I love to watch movies and shows and read novels because I love to
escape from reality, but I feel a real let down when they end. When Pee Wee’s Playhouse was on tv when I was
a kid, it’d make me so overexcited sometimes I’d jump on the furniture while
watching it. But oh when Pee Wee says bye to
the audience at the end of each episode, and the pretty closing credits soundtrack starts and you see him
riding his bike across many beloved monuments, it made me so sad that the show
was over for another weekend that I would sometimes cry or change the channel
before the end. And Harry
Potter: Deathly Hallows 2 … that shit
was DEVASTATING. I saw it in a really
expensive theater that lets you reserve your seats in advance online because I wanted
to make sure I had a good seat, and I was moodily pregnant at the time, so I weeped
like you wouldn’t believe, but even if I hadn’t been pregnant, it still would
have been almost too emotional to see those little magical kids all grown up
and some of them being killed by bad guys and then to see their years-long
adventure come to an end. I wanted Harry
Potter movies to be made literally forever.

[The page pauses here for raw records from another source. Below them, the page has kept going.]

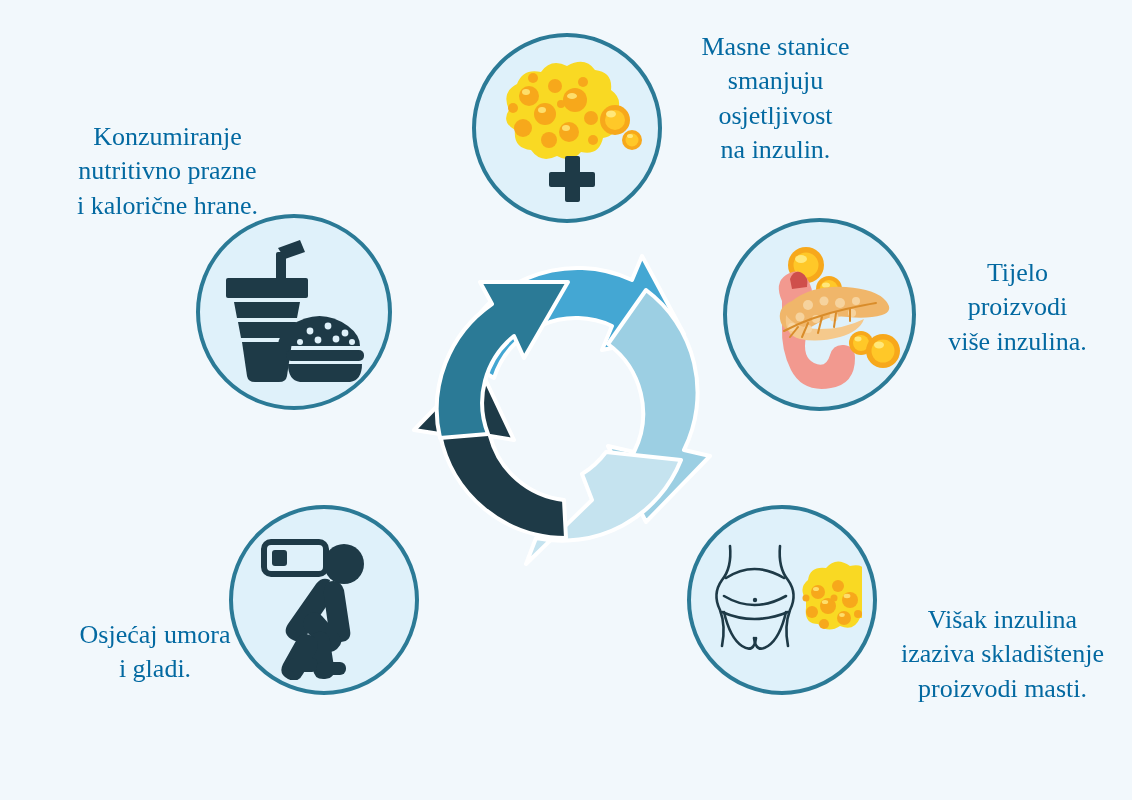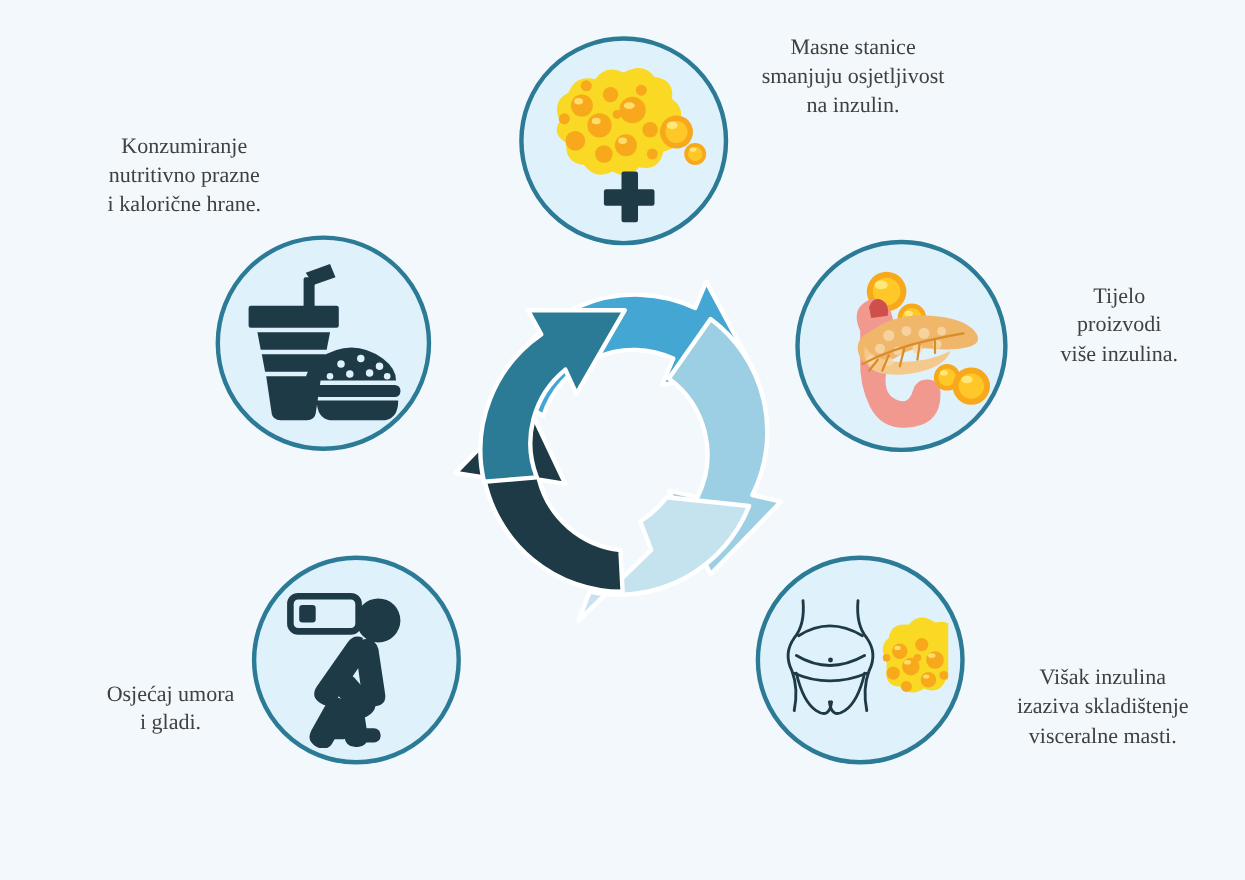--- a/index.html
+++ b/index.html
@@ -25,8 +25,8 @@
 
   .caption{
     position:absolute;
-    color:#404040;
-    font-size:20px;
+    color:#0369a1;
+    font-size:26px;
     line-height:1.32;
     white-space:pre-line;
   }

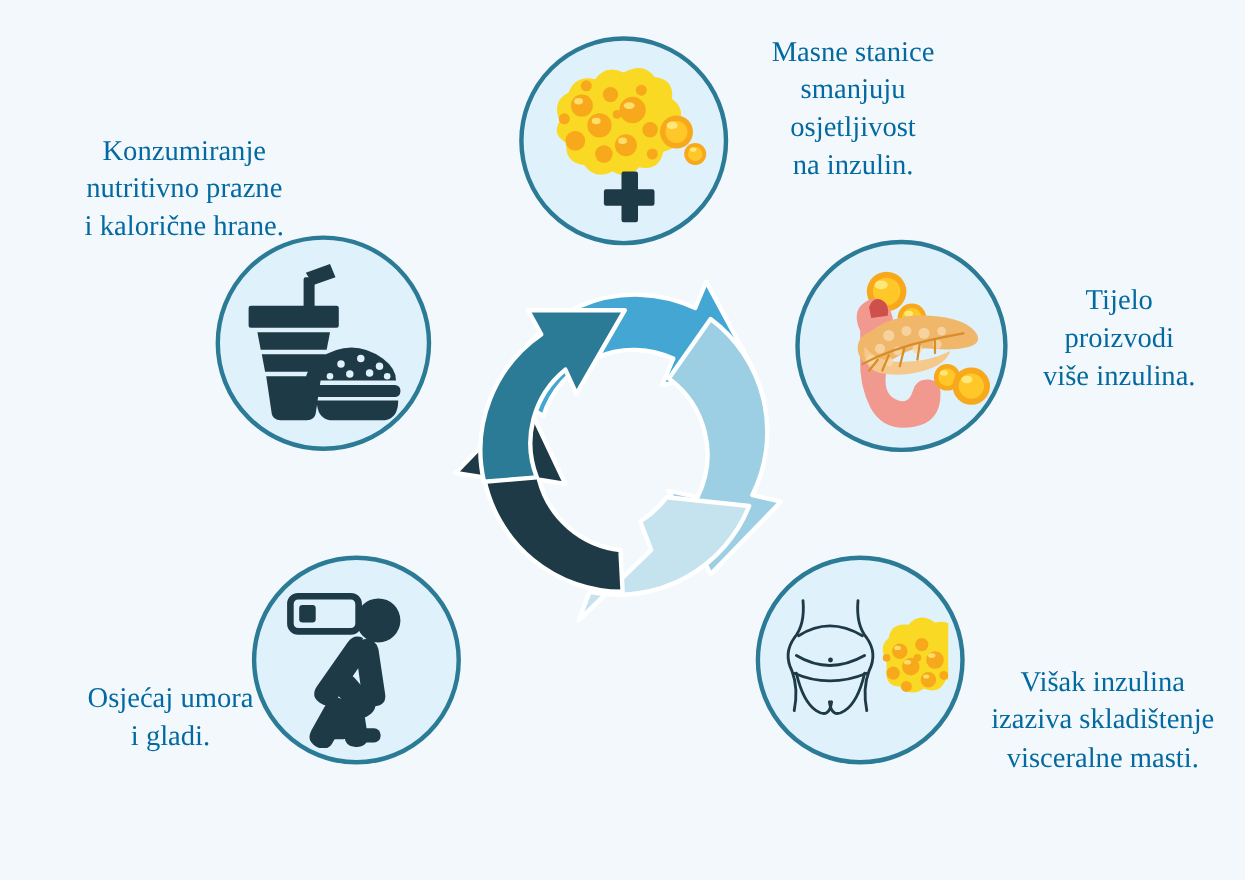--- a/index.html
+++ b/index.html
@@ -262,7 +262,7 @@
     </div>
     <div class="caption cap-center" style="left:885px;top:603px;width:235px;">Višak inzulina
 izaziva skladištenje
-visceralne masti.</div>
+proizvodi masti.</div>
   </div>
 
   <div class="node">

And with 30 Rock, it’s almost hard to believe that the characters I was
invested in are dead now. I can’t write
about it as well as Matt Zoller Seitz does in his write up "The 30 Rock Finale Dared Us Not to Cry, and Knew We'd Fail," which I actively sought out this
morning because I wanted to read something that’d help me digest the fact of the show ending!
I love 30 Rock but I LOVE The
Office. I still get chills when I think
about the moment when Pam and Jim first kiss.
I feel like people judge this show’s writing unfairly harshly and that
it’s because the show is so consistently funny that people take it for granted. I don’t understand people’s
disloyalty and critical eye when it comes to something they like, and I always
hear people say that The Office should have ended already, but people also say
that the Stones are too old to keep touring, and why do people want to hate on
longevity? Even though the Stones haven’t
written good music since the early 80’s, I can’t imagine a funner thing to do
in one’s sixties than being a physically fit rock star who travels the world
getting laid and adored and being creative and rich. And with The Office, why should they have
stopped already? The writers have
developed Andy from a joke to the new Jim, wistful-romantic-wise (when he
wanted but couldn’t have Erin), to a hilarious asshole, while Dwight has gone from the
antagonist to a lovable naif who has grown childishly attached to his
former nemesis Jim, and the co-workers as a group started out as mutually
indifferent acquaintances at first (for the most part), like my real life, but
after so many seasons, the characters are all written to have a near-familial relationship
to each other, to the point where actually doing work isn’t a part of the day
anymore, and I wish my job was like that!
But also, it’s just a really sweet show, with an obviously smart and
liberal voice, and an absurdist edge, and I love it. But (SPOILER ALERT) last night’s two new
episodes go further in wrapping up the characters’ stories by taking Jim and
Pam (the show’s former romantic centerpiece), and separating them from each other
more and more, as Jim leaves her part time to work at his dream job in Philly, and
he’s revealed to be sort of obnoxious (he used to be the hero), and we find out
that one of the documentary crew members in the faux documentary framework of
the show has fallen in love with Pam over the 7 years he’s been following her around. I’m totally uneasy at the prospect of the
plot becoming this postmodern, because postmodernism is too trendy (as is
disregarding postmodernism in favor of sincerity they way I’m doing right now),
plus I want a happy ending for everyone, since that doesn’t happen in real
life, where things aren’t ever resolved but instead go through happy and sad
mutations that end only when a person dies.
Can someone promise me a show or film franchise that lasts literally forever?